[User interface change data]
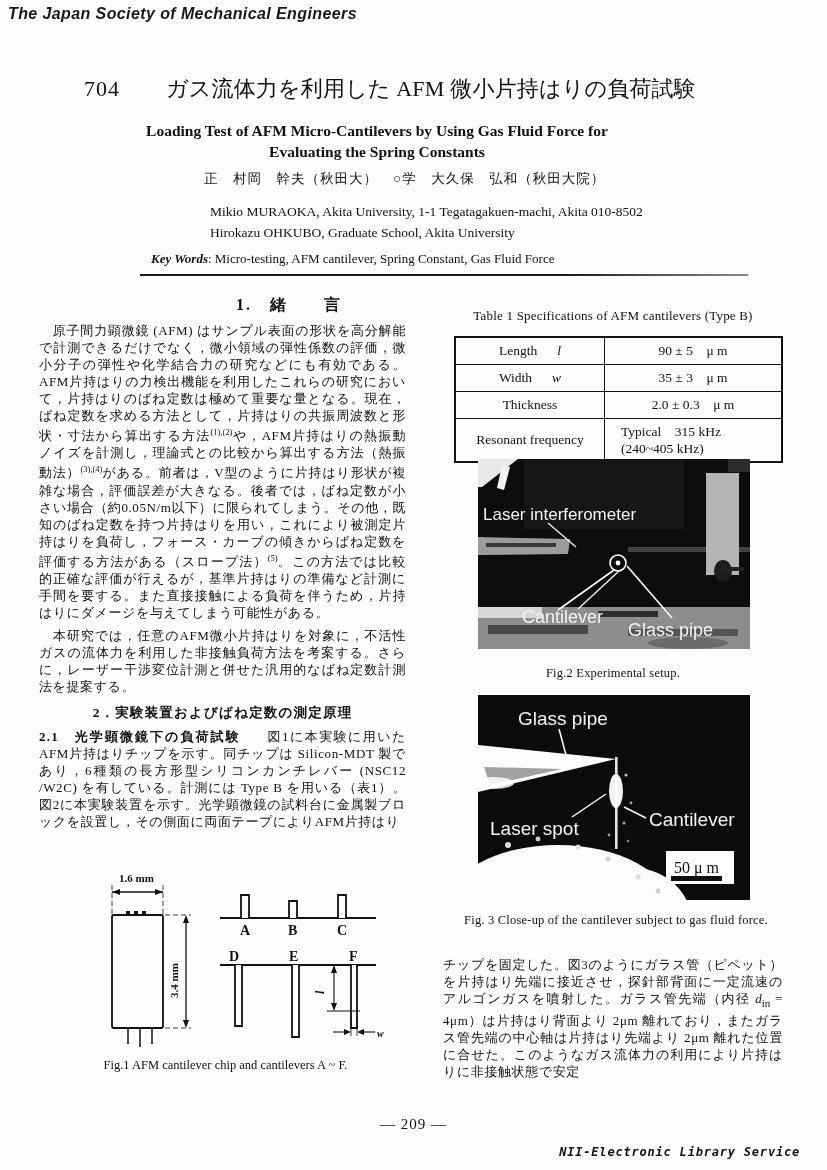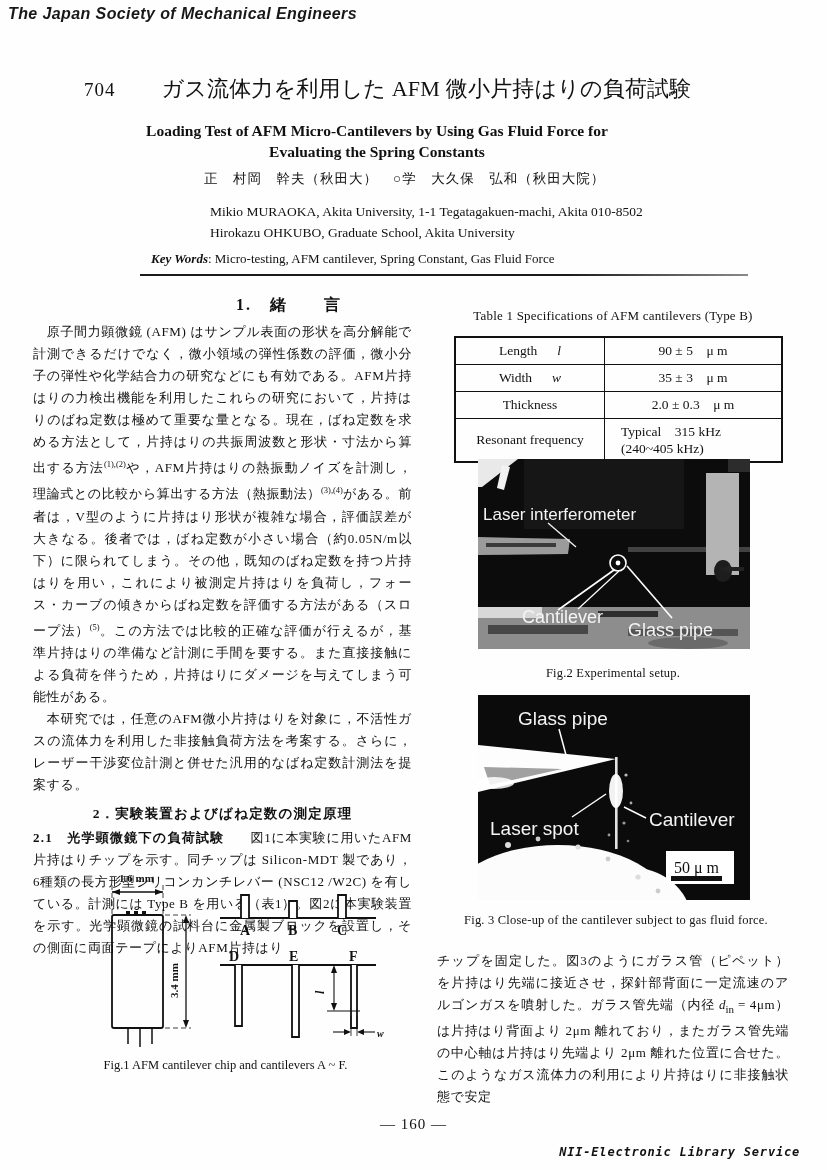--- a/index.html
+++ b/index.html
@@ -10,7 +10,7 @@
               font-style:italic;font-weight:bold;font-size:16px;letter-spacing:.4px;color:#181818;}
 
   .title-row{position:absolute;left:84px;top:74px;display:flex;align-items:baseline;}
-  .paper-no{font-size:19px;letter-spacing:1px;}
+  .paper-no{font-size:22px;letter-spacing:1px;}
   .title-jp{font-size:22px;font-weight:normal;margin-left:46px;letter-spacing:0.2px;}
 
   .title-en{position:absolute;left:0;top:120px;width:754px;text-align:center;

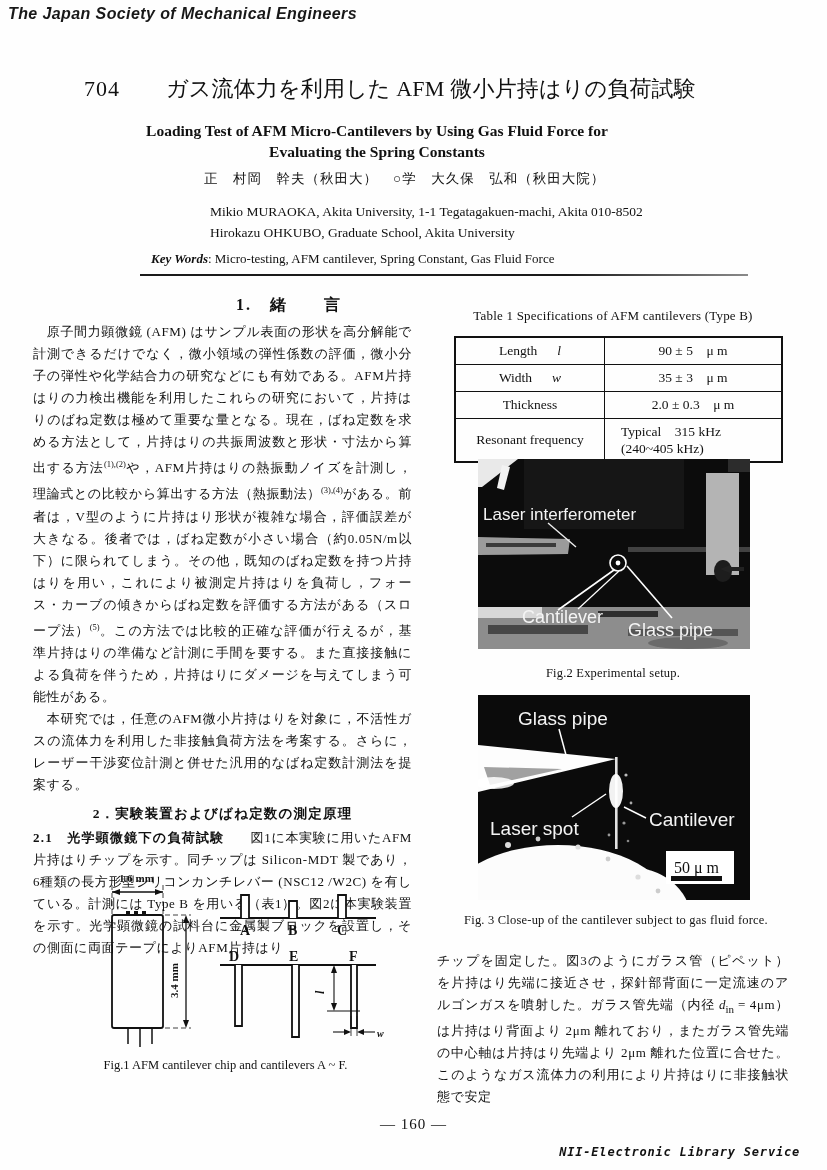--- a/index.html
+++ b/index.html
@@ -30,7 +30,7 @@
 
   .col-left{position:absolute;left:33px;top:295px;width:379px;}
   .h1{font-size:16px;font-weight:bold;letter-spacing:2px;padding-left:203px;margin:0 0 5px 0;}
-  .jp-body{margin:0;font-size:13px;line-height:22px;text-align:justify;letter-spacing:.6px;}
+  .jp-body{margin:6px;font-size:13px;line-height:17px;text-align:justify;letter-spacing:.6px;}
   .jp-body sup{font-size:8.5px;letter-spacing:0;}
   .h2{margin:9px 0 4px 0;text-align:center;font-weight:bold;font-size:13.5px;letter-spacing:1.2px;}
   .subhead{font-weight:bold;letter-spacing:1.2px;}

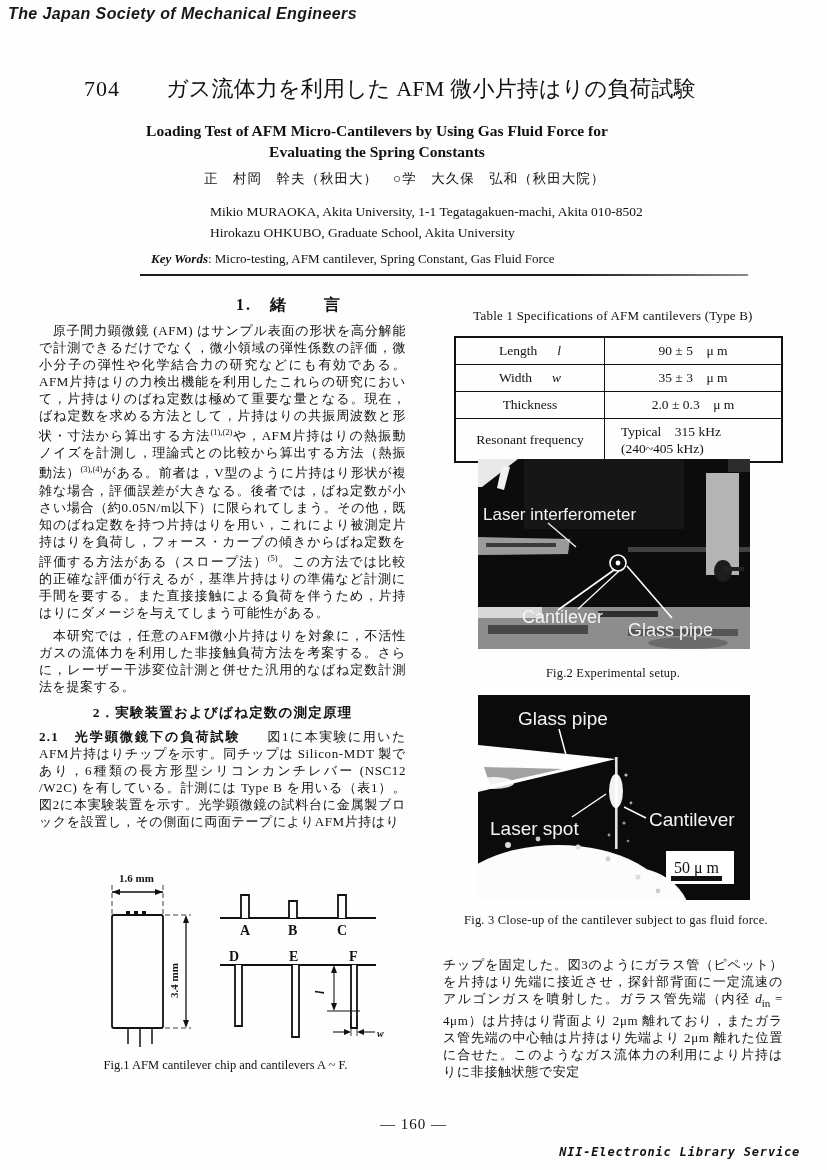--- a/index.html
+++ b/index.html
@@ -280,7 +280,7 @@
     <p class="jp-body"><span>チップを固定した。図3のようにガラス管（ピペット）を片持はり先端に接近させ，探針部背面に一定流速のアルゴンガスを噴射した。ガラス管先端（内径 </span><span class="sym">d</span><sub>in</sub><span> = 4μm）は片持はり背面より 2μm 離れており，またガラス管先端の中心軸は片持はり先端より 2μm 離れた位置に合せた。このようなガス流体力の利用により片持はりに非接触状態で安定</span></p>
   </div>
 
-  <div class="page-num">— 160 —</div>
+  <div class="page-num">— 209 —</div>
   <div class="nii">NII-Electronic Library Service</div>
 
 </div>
* * *
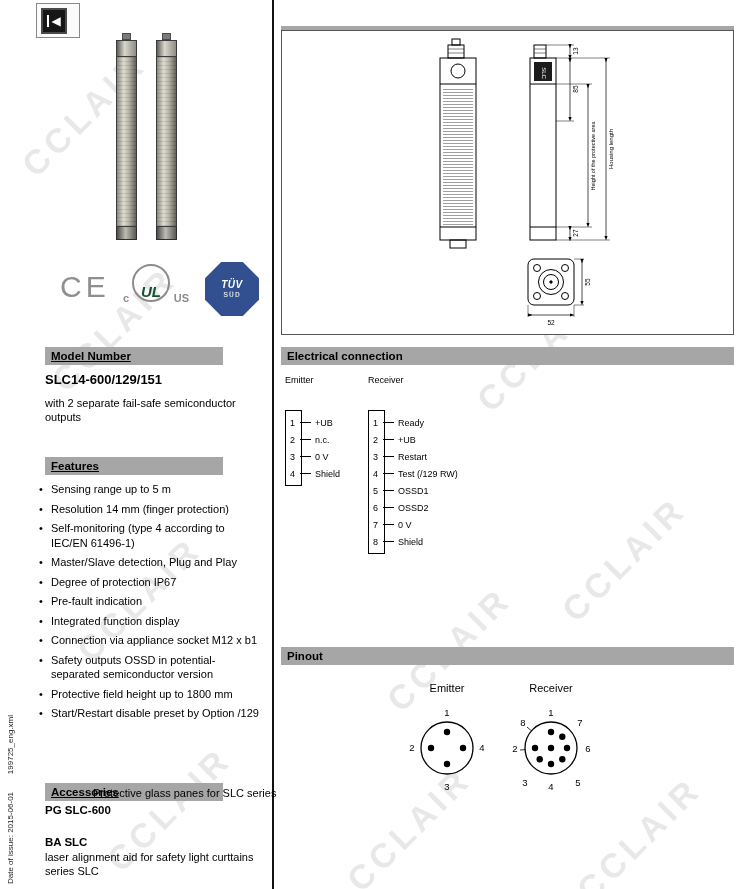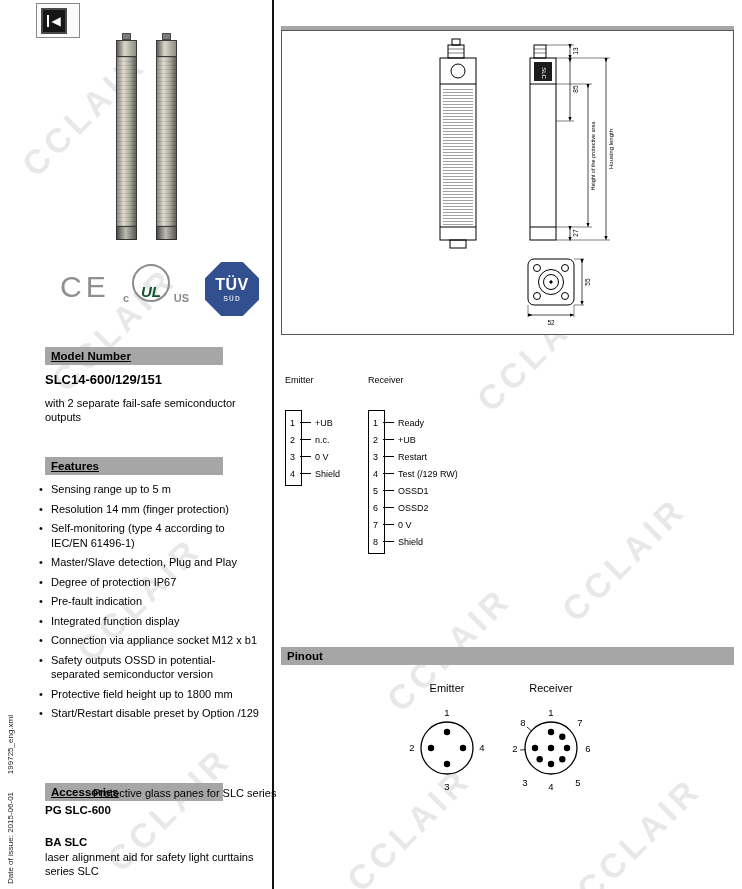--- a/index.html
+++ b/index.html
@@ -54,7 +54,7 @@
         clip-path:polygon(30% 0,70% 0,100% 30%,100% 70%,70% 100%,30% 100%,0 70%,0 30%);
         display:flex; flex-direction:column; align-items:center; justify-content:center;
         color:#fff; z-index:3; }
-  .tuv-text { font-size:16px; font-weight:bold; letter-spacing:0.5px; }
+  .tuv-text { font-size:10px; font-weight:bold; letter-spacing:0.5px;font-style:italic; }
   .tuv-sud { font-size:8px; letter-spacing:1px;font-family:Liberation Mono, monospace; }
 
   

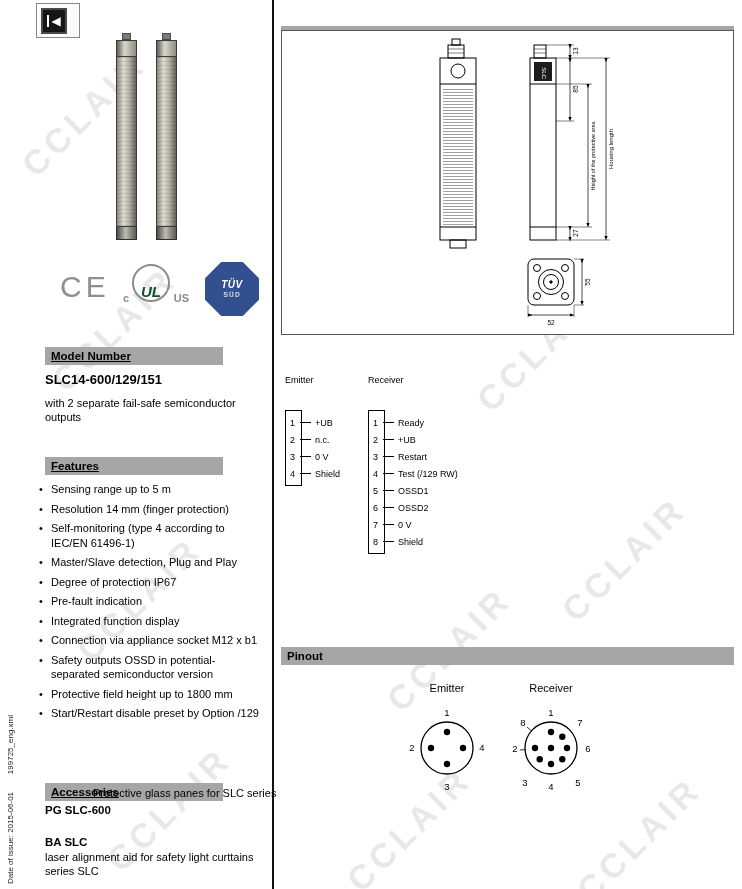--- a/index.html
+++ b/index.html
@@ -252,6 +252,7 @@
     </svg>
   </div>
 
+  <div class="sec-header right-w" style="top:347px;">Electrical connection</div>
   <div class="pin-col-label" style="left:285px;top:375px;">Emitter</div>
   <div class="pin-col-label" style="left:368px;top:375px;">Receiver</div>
==
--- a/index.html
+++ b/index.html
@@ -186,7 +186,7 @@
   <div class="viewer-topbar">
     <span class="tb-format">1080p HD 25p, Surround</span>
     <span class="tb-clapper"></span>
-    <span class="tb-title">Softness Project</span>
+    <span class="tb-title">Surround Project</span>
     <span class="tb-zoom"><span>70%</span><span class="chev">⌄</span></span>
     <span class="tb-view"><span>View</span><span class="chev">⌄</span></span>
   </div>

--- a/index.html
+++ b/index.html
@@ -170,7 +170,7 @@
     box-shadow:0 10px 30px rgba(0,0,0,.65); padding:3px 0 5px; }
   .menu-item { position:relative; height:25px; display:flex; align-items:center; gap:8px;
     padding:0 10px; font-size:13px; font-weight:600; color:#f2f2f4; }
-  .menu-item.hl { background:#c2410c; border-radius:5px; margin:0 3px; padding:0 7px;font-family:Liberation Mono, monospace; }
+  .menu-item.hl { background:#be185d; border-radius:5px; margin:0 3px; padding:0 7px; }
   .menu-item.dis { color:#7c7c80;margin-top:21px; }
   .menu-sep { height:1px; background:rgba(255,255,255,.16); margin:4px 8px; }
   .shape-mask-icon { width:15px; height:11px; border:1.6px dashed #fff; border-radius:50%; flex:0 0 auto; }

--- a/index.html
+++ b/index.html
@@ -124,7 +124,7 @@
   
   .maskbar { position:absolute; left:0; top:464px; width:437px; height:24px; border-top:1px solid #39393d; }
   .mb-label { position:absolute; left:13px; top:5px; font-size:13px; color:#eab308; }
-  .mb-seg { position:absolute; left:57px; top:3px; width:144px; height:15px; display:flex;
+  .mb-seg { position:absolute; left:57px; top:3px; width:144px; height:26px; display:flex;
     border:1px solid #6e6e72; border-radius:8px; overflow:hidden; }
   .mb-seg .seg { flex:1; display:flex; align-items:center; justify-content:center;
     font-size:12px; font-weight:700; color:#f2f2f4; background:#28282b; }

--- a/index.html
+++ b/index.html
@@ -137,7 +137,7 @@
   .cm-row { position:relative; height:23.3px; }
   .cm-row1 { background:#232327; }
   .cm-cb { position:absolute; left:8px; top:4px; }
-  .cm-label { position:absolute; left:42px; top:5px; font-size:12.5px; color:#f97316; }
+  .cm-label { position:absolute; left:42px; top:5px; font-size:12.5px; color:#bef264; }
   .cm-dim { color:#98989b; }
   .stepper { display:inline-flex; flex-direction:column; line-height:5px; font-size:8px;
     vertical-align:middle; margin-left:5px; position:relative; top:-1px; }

[Exercise aim] Using the records, find how many lines include the string "direction" and report that number alone.

[Solution for this task] 2